Respiratory Syncytial Virus (RSV)
This handout will give you information about the symptoms and treatment of Respiratory Syncytial Virus (RSV). If you have further questions about RSV, please contact your child's clinic, doctor, or nurse.
What is RSV?
RSV stands for Respiratory Syncytial Virus, one of the most important causes of lung infection in infants and young children. RSV affects small airways in the lung called bronchioles (bronk-ee-oles). You may hear of RSV being referred to as bronchiolitis (bronk-ee-ol-itis).
RSV is a very common respiratory infection. By the age of three, almost all children will have had RSV.
When does RSV occur?
RSV infections occur most often in the winter and spring months.
What are the symptoms of RSV infection?
The symptoms of RSV infection are similar to the common cold. Children will have a clear runny nose, fever and cough. Some children with RSV will also develop an ear infection. Usually, children with RSV infection will have a mild fever (less than 101°F) for a few days, a runny nose for 1-2 weeks, and a cough which may last for several weeks. Most children with RSV will have mild cold symptoms. However, some children, especially infants less than one year old, or children with other medical problems can develop serious RSV infection. Children with serious RSV infection will have fast breathing and may struggle to breathe.
When should I call the doctor?
You should call your doctor if your child has cold symptoms and any of these:
- Breathing more than 40-60 times a minute for an infant.
- Breathing more than 30-40 times a minute for a young child.
Struggling To Breathe:
- Chest is pulling in between ribs or above breastbone with breathing.
- Nostrils are flaring out with breathing.
- Child is making a grunting noise during breathing.
- Bluish color around nose and mouth or fingertips.
- Temperature more than 101°F.
- Wheezing sound is heard with breathing or cough.
- Appears very tired.
- Eating or drinking poorly.
- Has other serious medical problems, such as heart, lung or immune system disease, or was premature with lung disease developing after birth.
How is RSV treated?
Most children with mild RSV will get better in several weeks on their own, although a loose cough may last up to six weeks. If your child has a fever, your child's doctor may suggest Tylenol® to make your child more comfortable. It is important to encourage small amounts of fluids (water, juice or popsicles) often if your child has a fever. Children with a serious case of RSV, especially infants under one year of age or children with other medical problems may be admitted to the hospital for treatment. Treatment for RSV could include oxygen, intravenous (I.V.) fluids, and aerosol cool mist medicines to ease breathing, along with other therapies or medicines ordered by your child's doctor.

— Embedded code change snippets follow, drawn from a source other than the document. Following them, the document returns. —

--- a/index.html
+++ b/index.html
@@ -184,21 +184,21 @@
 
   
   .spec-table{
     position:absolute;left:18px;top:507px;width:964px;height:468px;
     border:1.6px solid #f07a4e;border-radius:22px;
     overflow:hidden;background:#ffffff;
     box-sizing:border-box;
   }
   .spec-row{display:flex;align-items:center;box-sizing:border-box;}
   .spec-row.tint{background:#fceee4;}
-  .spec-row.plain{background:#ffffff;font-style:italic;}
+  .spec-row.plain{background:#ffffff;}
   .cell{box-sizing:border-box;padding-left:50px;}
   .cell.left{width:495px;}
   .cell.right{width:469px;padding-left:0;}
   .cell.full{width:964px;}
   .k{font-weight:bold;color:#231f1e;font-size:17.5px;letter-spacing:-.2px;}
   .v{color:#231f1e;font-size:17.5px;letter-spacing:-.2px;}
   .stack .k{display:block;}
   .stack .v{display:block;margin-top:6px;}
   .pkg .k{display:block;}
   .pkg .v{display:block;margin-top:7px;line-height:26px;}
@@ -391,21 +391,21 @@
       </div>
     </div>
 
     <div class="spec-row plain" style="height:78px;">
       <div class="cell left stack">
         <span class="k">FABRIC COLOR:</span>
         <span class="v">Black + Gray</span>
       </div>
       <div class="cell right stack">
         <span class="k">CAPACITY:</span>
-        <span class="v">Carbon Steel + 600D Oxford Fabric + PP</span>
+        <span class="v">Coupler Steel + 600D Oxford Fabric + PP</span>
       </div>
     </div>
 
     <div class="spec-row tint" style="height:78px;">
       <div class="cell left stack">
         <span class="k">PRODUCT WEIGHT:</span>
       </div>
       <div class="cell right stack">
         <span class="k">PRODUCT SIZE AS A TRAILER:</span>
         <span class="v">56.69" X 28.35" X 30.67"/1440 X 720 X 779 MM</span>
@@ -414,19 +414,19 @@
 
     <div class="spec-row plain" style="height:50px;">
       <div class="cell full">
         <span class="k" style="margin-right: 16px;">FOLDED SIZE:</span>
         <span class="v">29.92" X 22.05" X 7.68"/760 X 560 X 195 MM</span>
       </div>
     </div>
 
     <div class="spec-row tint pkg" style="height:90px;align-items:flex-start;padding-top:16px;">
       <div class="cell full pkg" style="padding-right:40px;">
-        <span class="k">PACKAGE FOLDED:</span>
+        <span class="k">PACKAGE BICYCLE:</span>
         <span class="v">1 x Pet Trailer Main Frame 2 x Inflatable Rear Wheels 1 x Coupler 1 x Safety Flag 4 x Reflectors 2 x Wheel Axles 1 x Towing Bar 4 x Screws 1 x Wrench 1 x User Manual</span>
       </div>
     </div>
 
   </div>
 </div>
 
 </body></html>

Can my child get RSV again?
Yes. A child with RSV infection may get RSV again in the future, although future infections are most often not as severe. Adults can also have RSV infection, although symptoms are most often like a cold.
How can I help prevent the spread of RSV?
RSV is spread by coming in close contact with an infected person and the droplets they produce when they cough or sneeze. Careful hand washing with soap and warm water then use hand gel. This is the best way to prevent the spread of RSV. If your child is in clinic or in the hospital with possible RSV infection they will be placed in a room with the door closed. Keeping the door to your child's room closed will lessen the chance another child would get exposed to RSV. You may be asked to wear a mask, gown or gloves while in your child's room. Please leave these items in your child's room, and do careful hand washing followed by hand gel before leaving the room.
The information provided should not be used during any medical emergency or for the diagnosis or treatment of any medical condition. A licensed physician should be consulted for diagnosis and treatment of any and all medical conditions. Call 911 for all medical emergencies. Any duplication or distribution of the information contained herein is strictly prohibited.